Exercise instructions: Scan the lines below for "GRAL"; report the number of lines that contain it, and only that.

Dataset records:

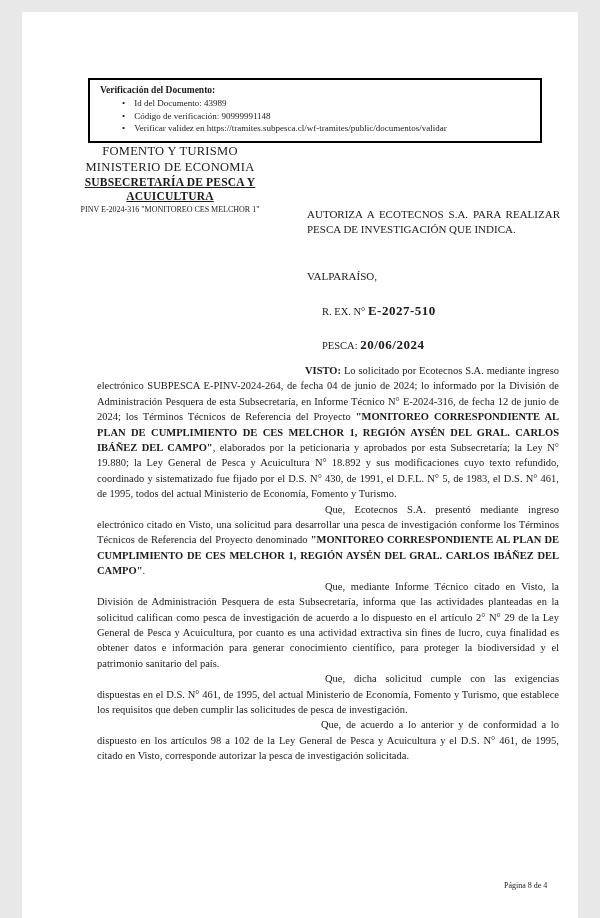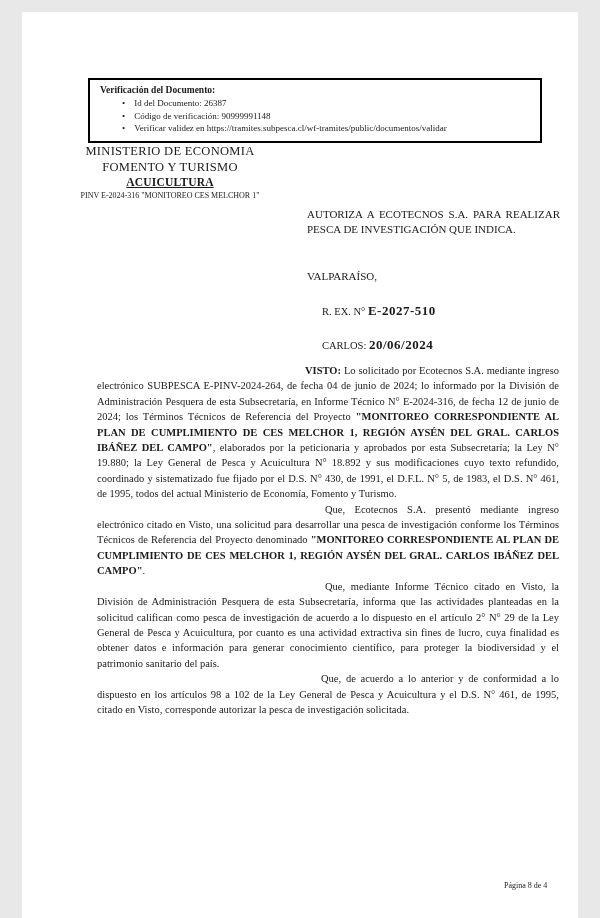--- a/index.html
+++ b/index.html
@@ -66,57 +66,59 @@
 </head>
 <body>
 
 <div class="page">
 
   <div class="verify-box">
     <div class="verify-title">Verificación del Documento:</div>
     <ul class="verify-list">
       <li class="verify-item">
         <span class="verify-bullet">•</span>
-        <span>Id del Documento: 26387</span>
+        <span>Id del Documento: 43989</span>
       </li>
       <li class="verify-item">
         <span class="verify-bullet">•</span>
         <span>Código de verificación: 90999991148</span>
       </li>
       <li class="verify-item">
         <span class="verify-bullet">•</span>
         <span>Verificar validez en https://tramites.subpesca.cl/wf-tramites/public/documentos/validar</span>
       </li>
     </ul>
   </div>
 
   <div class="letterhead">
+    <div class="ministry-line">FOMENTO Y TURISMO</div>
     <div class="ministry-line">MINISTERIO DE ECONOMIA</div>
-    <div class="ministry-line">FOMENTO Y TURISMO</div>
+    <div class="subsec-line">SUBSECRETARÍA DE PESCA Y</div>
     <div class="subsec-line">ACUICULTURA</div>
     <div class="project-ref">PINV E-2024-316 "MONITOREO CES MELCHOR 1"</div>
   </div>
 
   <div class="subject">AUTORIZA A ECOTECNOS S.A. PARA REALIZAR PESCA DE INVESTIGACIÓN QUE INDICA.</div>
   <div class="city">VALPARAÍSO,</div>
 
   <div class="res-line">
     <span>R. EX. N° </span><span class="res-num">E-2027-510</span>
   </div>
   <div class="fecha-line">
-    <span>CARLOS: </span><span class="fecha-val">20/06/2024</span>
+    <span>PESCA: </span><span class="fecha-val">20/06/2024</span>
   </div>
 
   <div class="body-text">
     <p class="para-visto"><span class="b">VISTO:</span><span> Lo solicitado por Ecotecnos S.A. mediante ingreso electrónico SUBPESCA E-PINV-2024-264, de fecha 04 de junio de 2024; lo informado por la División de Administración Pesquera de esta Subsecretaría, en Informe Técnico N° E-2024-316, de fecha 12 de junio de 2024; los Términos Técnicos de Referencia del Proyecto </span><span class="b">"MONITOREO CORRESPONDIENTE AL PLAN DE CUMPLIMIENTO DE CES MELCHOR 1, REGIÓN AYSÉN DEL GRAL. CARLOS IBÁÑEZ DEL CAMPO"</span><span>, elaborados por la peticionaria y aprobados por esta Subsecretaría; la Ley N° 19.880; la Ley General de Pesca y Acuicultura N° 18.892 y sus modificaciones cuyo texto refundido, coordinado y sistematizado fue fijado por el D.S. N° 430, de 1991, el D.F.L. N° 5, de 1983, el D.S. N° 461, de 1995, todos del actual Ministerio de Economía, Fomento y Turismo.</span></p>
 
 
     <p class="para-q1"><span>Que, Ecotecnos S.A. presentó mediante ingreso electrónico citado en Visto, una solicitud para desarrollar una pesca de investigación conforme los Términos Técnicos de Referencia del Proyecto denominado </span><span class="b">"MONITOREO CORRESPONDIENTE AL PLAN DE CUMPLIMIENTO DE CES MELCHOR 1, REGIÓN AYSÉN DEL GRAL. CARLOS IBÁÑEZ DEL CAMPO"</span><span>.</span></p>
 
     <p class="para-q2">Que, mediante Informe Técnico citado en Visto, la División de Administración Pesquera de esta Subsecretaría, informa que las actividades planteadas en la solicitud califican como pesca de investigación de acuerdo a lo dispuesto en el artículo 2° N° 29 de la Ley General de Pesca y Acuicultura, por cuanto es una actividad extractiva sin fines de lucro, cuya finalidad es obtener datos e información para generar conocimiento científico, para proteger la biodiversidad y el patrimonio sanitario del país.</p>
 
+    <p class="para-q3">Que, dicha solicitud cumple con las exigencias dispuestas en el D.S. N° 461, de 1995, del actual Ministerio de Economía, Fomento y Turismo, que establece los requisitos que deben cumplir las solicitudes de pesca de investigación.</p>
 
     <p class="para-q4">Que, de acuerdo a lo anterior y de conformidad a lo dispuesto en los artículos 98 a 102 de la Ley General de Pesca y Acuicultura y el D.S. N° 461, de 1995, citado en Visto, corresponde autorizar la pesca de investigación solicitada.</p>
   </div>
 
   <div class="footer-page">Página 8 de 4</div>
 
 </div>
 
 </body></html>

Response: 2